Dalam Pasal 6 ayat (1) Undang-undang No. 15 Tahun 2001 tentang Merek menyebutkan;
(1) Permohonan harus ditolak oleh Direktorat Jenderal apabila Merek tersebut: a. mempunyai persamaan pada pokoknya atau keseluruhannya dengan  merek pihak lain yang sudah terdaftar lebih dahulu untuk barang dan/atau jasa yang sejenis;
b. mempunyai persamaan pada pokoknya atau keseluruhannya dengan merek yang sudah terkenal milik pihak lain untuk barang dan/atau jasa yang sejenis;
c. mempunyai persamaan pada pokoknya atau keseluruhannya dengan indikasi-geografis yang sudah dikenal; “
Dari ketentuan Pasal tersebut jelas bahwasanya pendaftaran merek yang memiliki persamaan pada pokoknya atau keseluruhanannya untuk barang dan atau jasa yang sejenis harus ditolak, hal ini untuk menghindari adanya pembajakan atau pemboncengan merek pihak lain yang sudah terdaftar.
Adanya aturan mengenai Indikasi Geografis (IG) di Indonesia, sebagai salah satu bentuk norma perlindungan HKI. Serupa dengan perlindungan Merek di Indonesia, perlindungan IG juga mensyaratkan adanya suatu proses permohonan pendaftaran. Hanya saja pendaftaran dilakukan oleh kelompok masyarakat atau institusi yang mewakili atau memiliki kepentingan atas produk bersangkutan. Berbeda dengan perlindungan merek, IG tidak mengenal batas waktu perlindungan sepanjang karakteristik yang menjadi unggulannya masih tetap dapat dipertahankan.
Untuk melindungi IG atas suatu produk agar tidak diambil oleh pihak lain, maka Pasal 56 ayat (2) dan ayat (3) Undang-Undang Nomor 15 Tahun 2001 mengatur bahwa IG harus didaftarkan. Adapun pihak yang dapat mengajukan pendaftaran ialah
(a) Lembaga yang mewakili masyarakat di daerah yang memproduksi barang yang bersangkutan, yang terdiri atas (i) Pihak yang mengusahakan barang yang merupakan hasil alam atau kekayaan alam; (ii) Produsen barang hasil pertanian; (iii) Pembuat barang-barang kerajinan tangan atau hasil industri; atau (iv) Pedagang yang menjual barang tersebut;
(b) Lembaga yang diberi kewenangan untuk itu; atau
(c) Kelompok konsumen barang tertentu.
Berdasarkan hal tersebut, maka perlindungan IG di Indonesia ialah sistem konstitutif yang mensyaratkan adanya pendaftaran untuk mendapatkan perlindungan dari negara. Pasal ini menunjukkan bahwa IG tidak dapat dimiliki oleh satu orang, namun dimiliki secara kolektif oleh masyarakat penghasil barang IG. Hal tersebut membedakan IG dari tata cara kepemilikan HKI lainnya, seperti merek, paten, hak cipta, desain industri, dan rahasia dagang yang dimiliki secara individual.
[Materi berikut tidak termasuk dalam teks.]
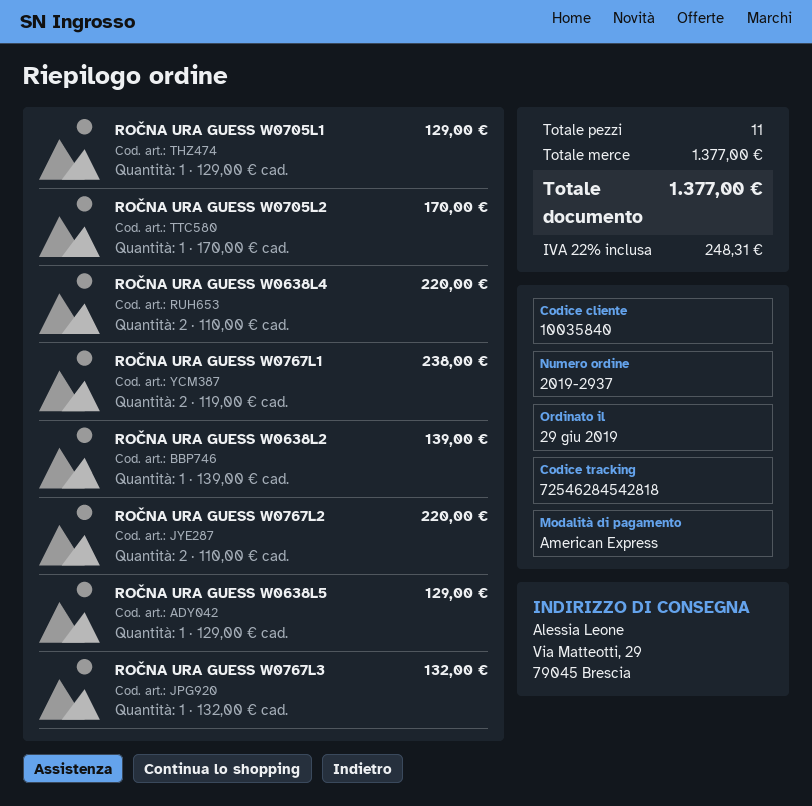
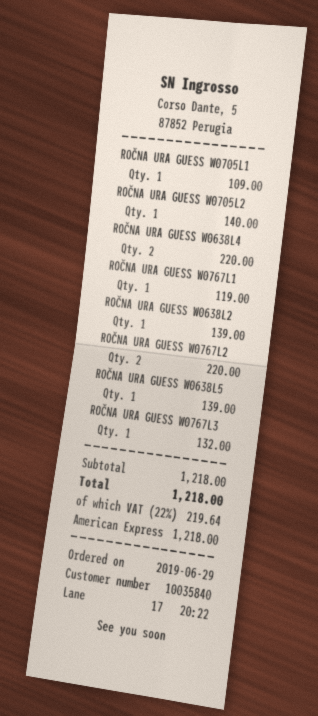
ROČNA URA GUESS W0705L1: 1 for 129.00 -> 1 for 109.00
ROČNA URA GUESS W0705L2: 1 for 170.00 -> 1 for 140.00
ROČNA URA GUESS W0767L1: 2 for 238.00 -> 1 for 119.00
ROČNA URA GUESS W0638L5: 1 for 129.00 -> 1 for 139.00
subtotal: 1377.00 -> 1218.00
tax: 22% = 248.31 -> 22% = 219.64
total: 1377.00 -> 1218.00

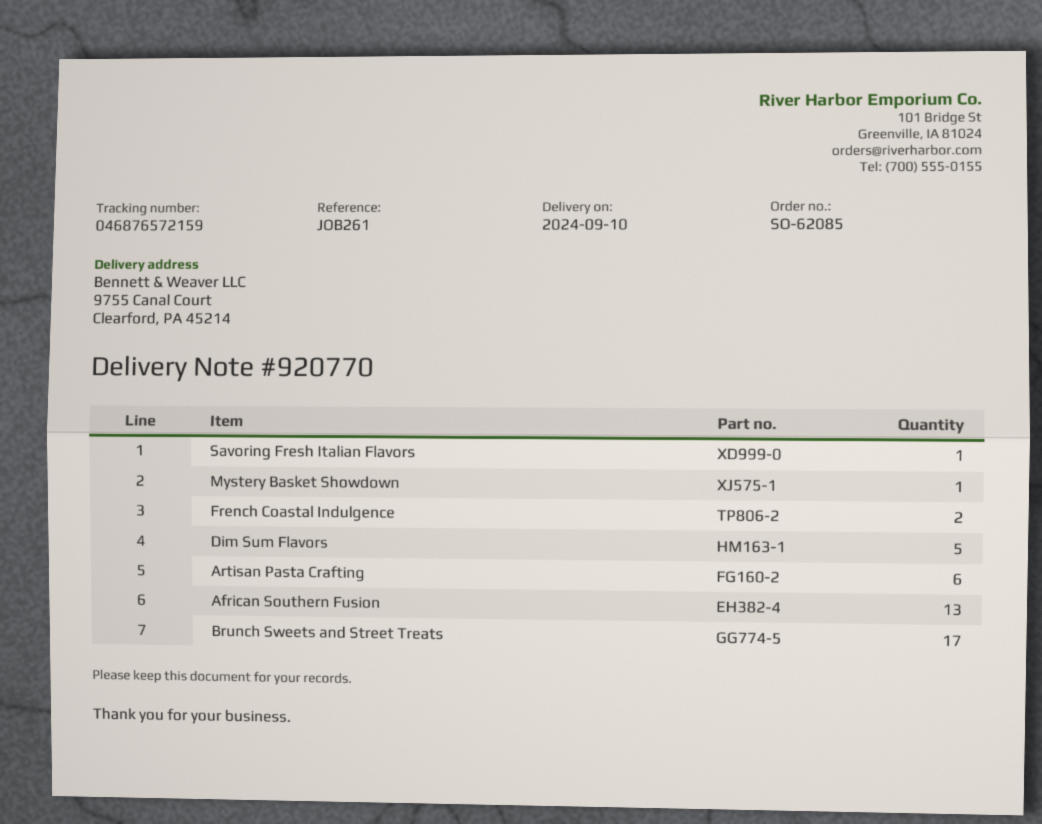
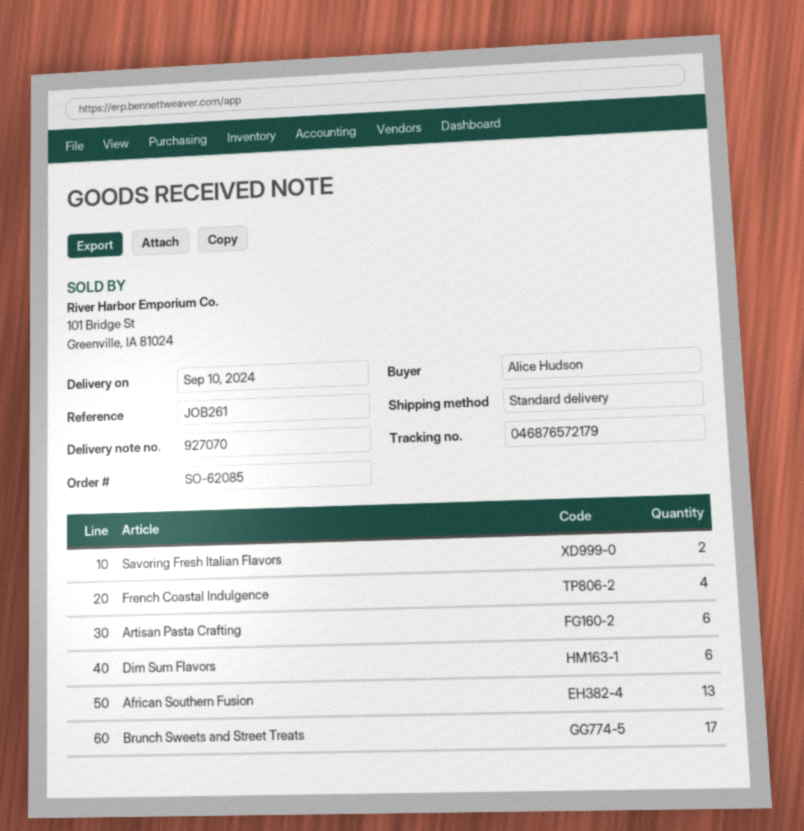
delivery note number: 920770 -> 927070
tracking number: 046876572159 -> 046876572179
Savoring Fresh Italian Flavors: 1 -> 2
Mystery Basket Showdown: 1 -> none
French Coastal Indulgence: 2 -> 4
Dim Sum Flavors: 5 -> 6

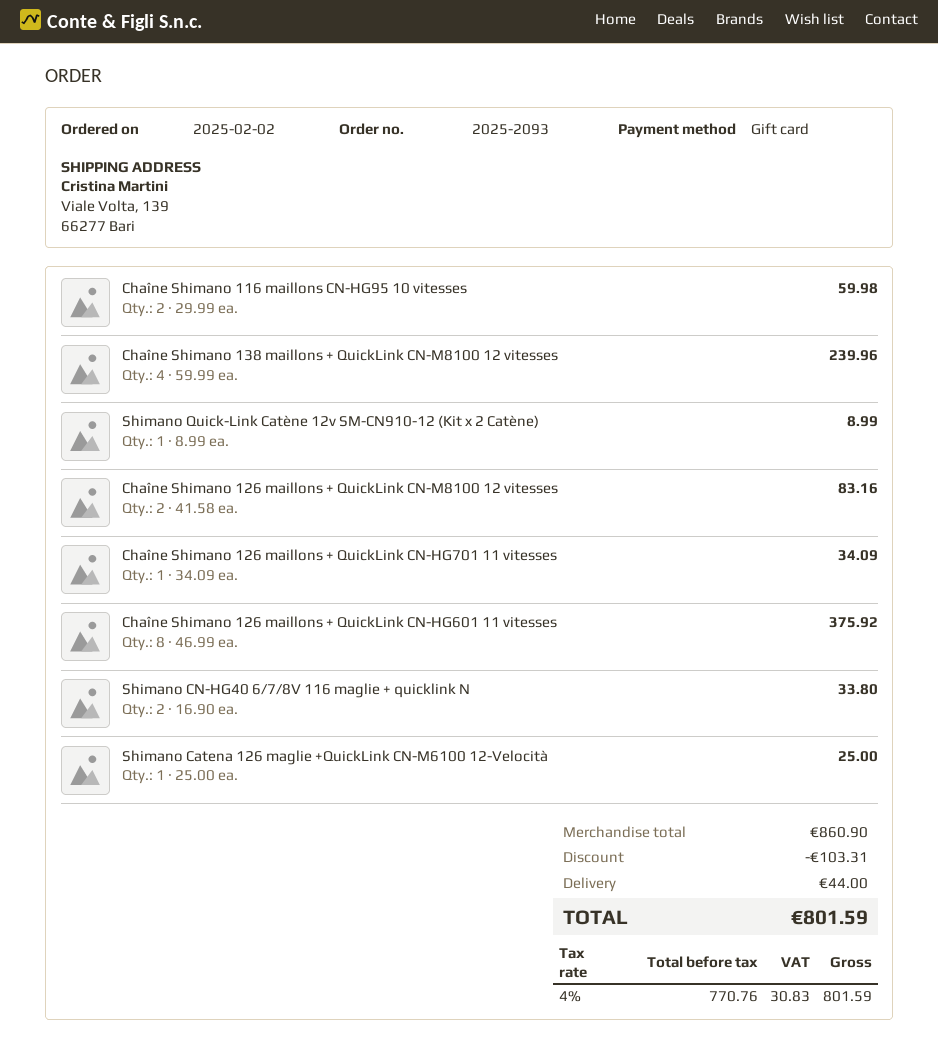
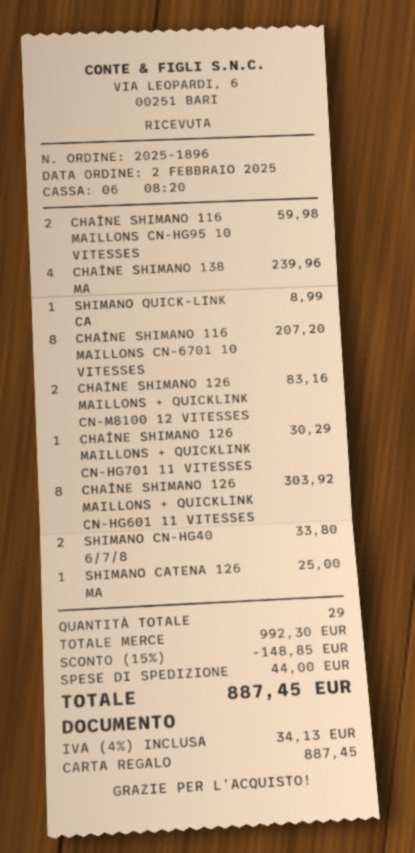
order number: 2025-2093 -> 2025-1896
Chaîne Shimano 126 maillons + QuickLink CN-HG701 11 vitesses: 1 for 34.09 -> 1 for 30.29
Chaîne Shimano 126 maillons + QuickLink CN-HG601 11 vitesses: 8 for 375.92 -> 8 for 303.92
CHAÎNE SHIMANO 116 MAILLONS CN-6701 10 VITESSES: none -> 8 for 207.20
subtotal: 860.90 -> 992.30
discount: 103.31 -> 148.85
tax: 4% = 30.83 -> 4% = 34.13
total: 801.59 -> 887.45

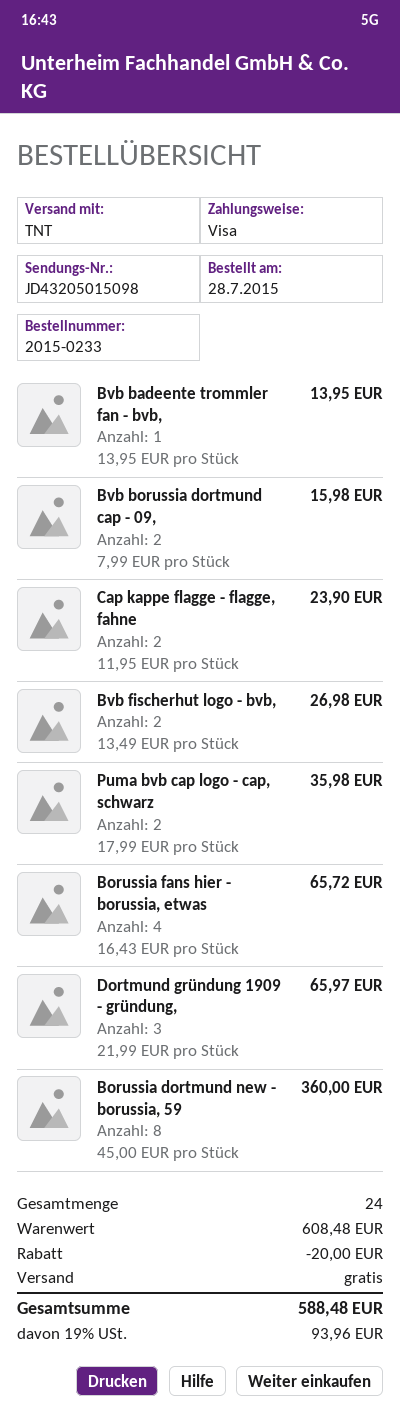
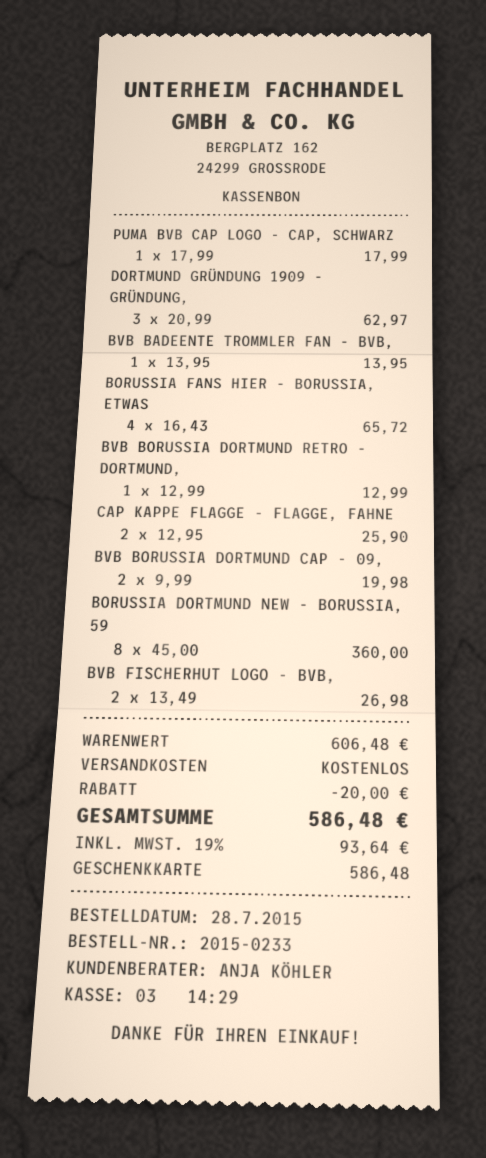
payment method: Visa -> gift card
Bvb borussia dortmund cap - 09,: 2 x 7.99 = 15.98 -> 2 x 9.99 = 19.98
Cap kappe flagge - flagge, fahne: 2 x 11.95 = 23.90 -> 2 x 12.95 = 25.90
Puma bvb cap logo - cap, schwarz: 2 x 17.99 = 35.98 -> 1 x 17.99 = 17.99
Dortmund gründung 1909 - gründung,: 3 x 21.99 = 65.97 -> 3 x 20.99 = 62.97
BVB BORUSSIA DORTMUND RETRO - DORTMUND,: none -> 1 x 12.99 = 12.99
subtotal: 608.48 -> 606.48
tax: 19% = 93.96 -> 19% = 93.64
total: 588.48 -> 586.48

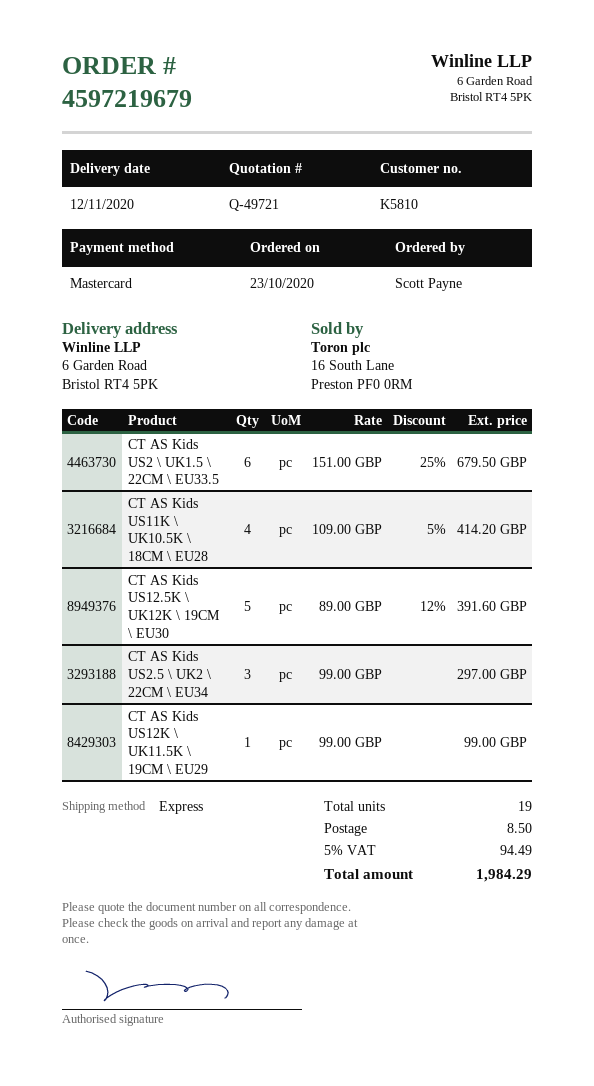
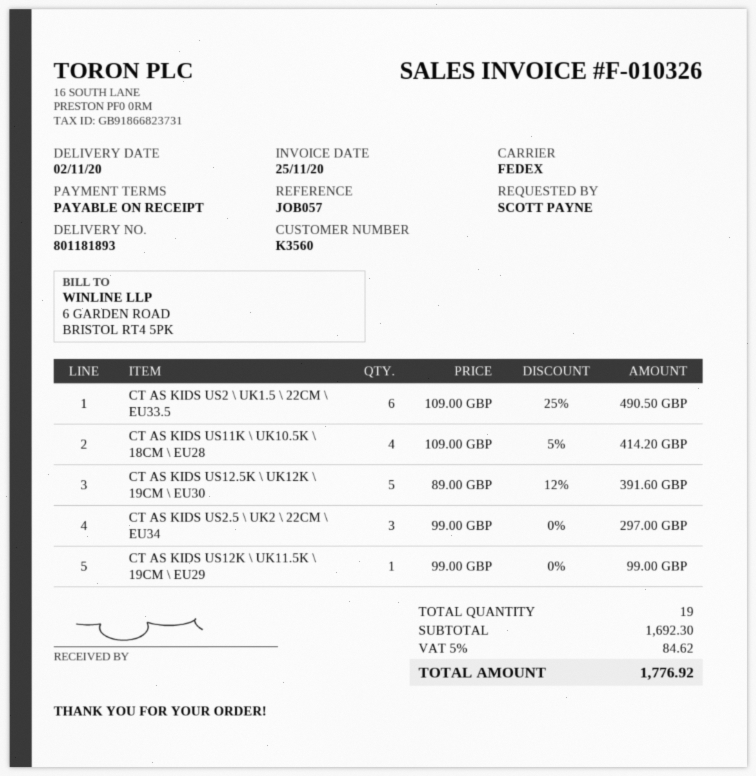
delivery date: 2020-11-12 -> 2020-11-02
customer number: K5810 -> K3560
shipping method: express -> FedEx
CT AS Kids US2 \ UK1.5 \ 22CM \ EU33.5: 6 x 151.00 - 25% = 679.50 -> 6 x 109.00 - 25% = 490.50
shipping: 8.50 -> none
tax: 5% = 94.49 -> 5% = 84.62
total: 1984.29 -> 1776.92

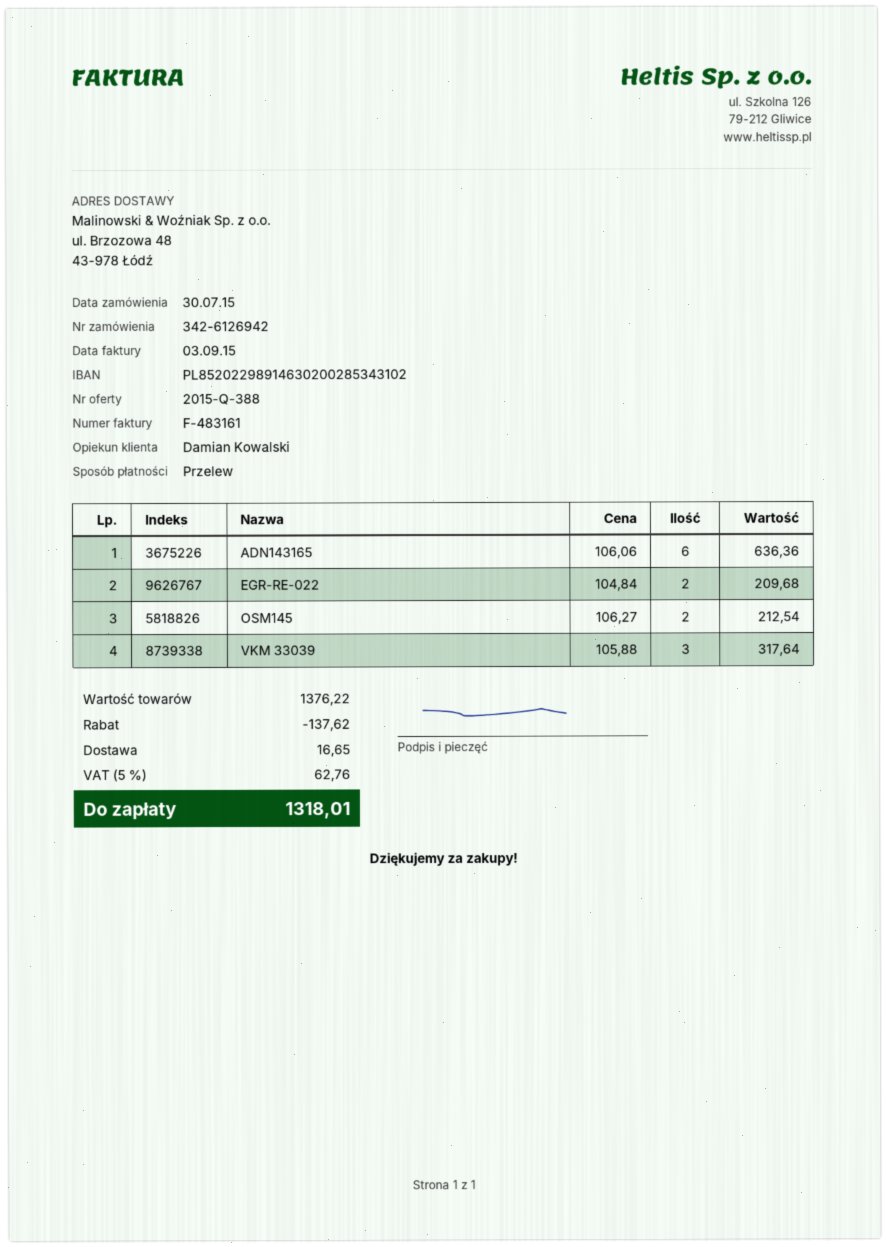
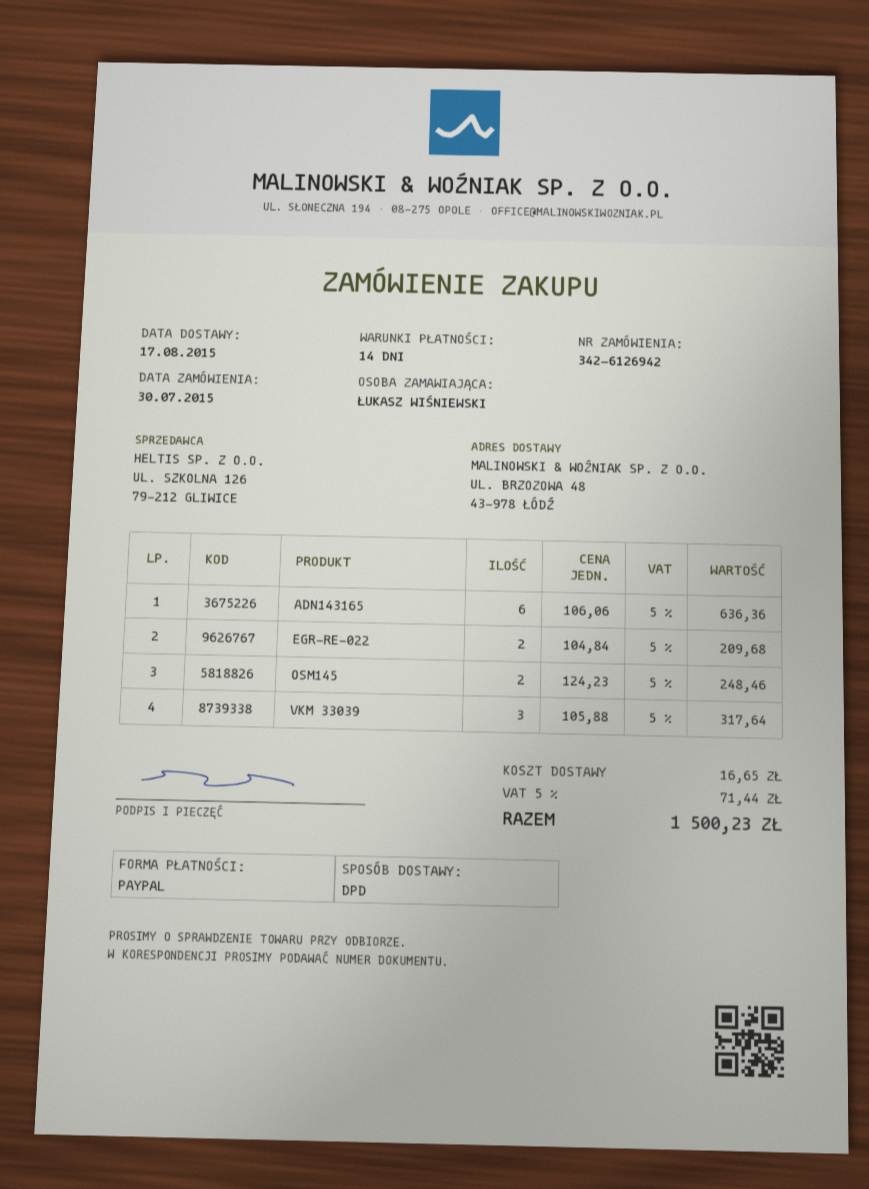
payment method: bank transfer -> PayPal
OSM145: 2 x 106.27 = 212.54 -> 2 x 124.23 = 248.46
discount: 137.62 -> none
tax: 5% = 62.76 -> 5% = 71.44
total: 1318.01 -> 1500.23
Masyarakat di daerah IG dapat menunjuk lembaga untuk mewakili mereka untuk mendaftarkan IG. Setiap orang yang menghasilkan suatu barang atau produk dengan IG yang berada di wilayah asal barang IG dapat mempergunakan tanda IG apabila barang yang dihasilkannya sesuai dengan persyaratan pendaftaran IG. Pengaturan penggunaan tanda IG diatur oleh masing-masing lembaga yang mewakili daerah tersebut. Langkah selanjutnya setelah pendaftaran indikasi geografis ialah pengumuman. Tujuan pengumuman permohonan IG ialah agar pihak lain dapat memberikan keberatan atau sanggahan atas pendaftaran IG apabila ada. Apabila pendaftaran diterima, maka perlindungan IG diberikan selama ciri dan/atau kualitas indikasi geografis tersebut masih ada dan sesuai dengan persyaratan saat diajukan pendaftarannya.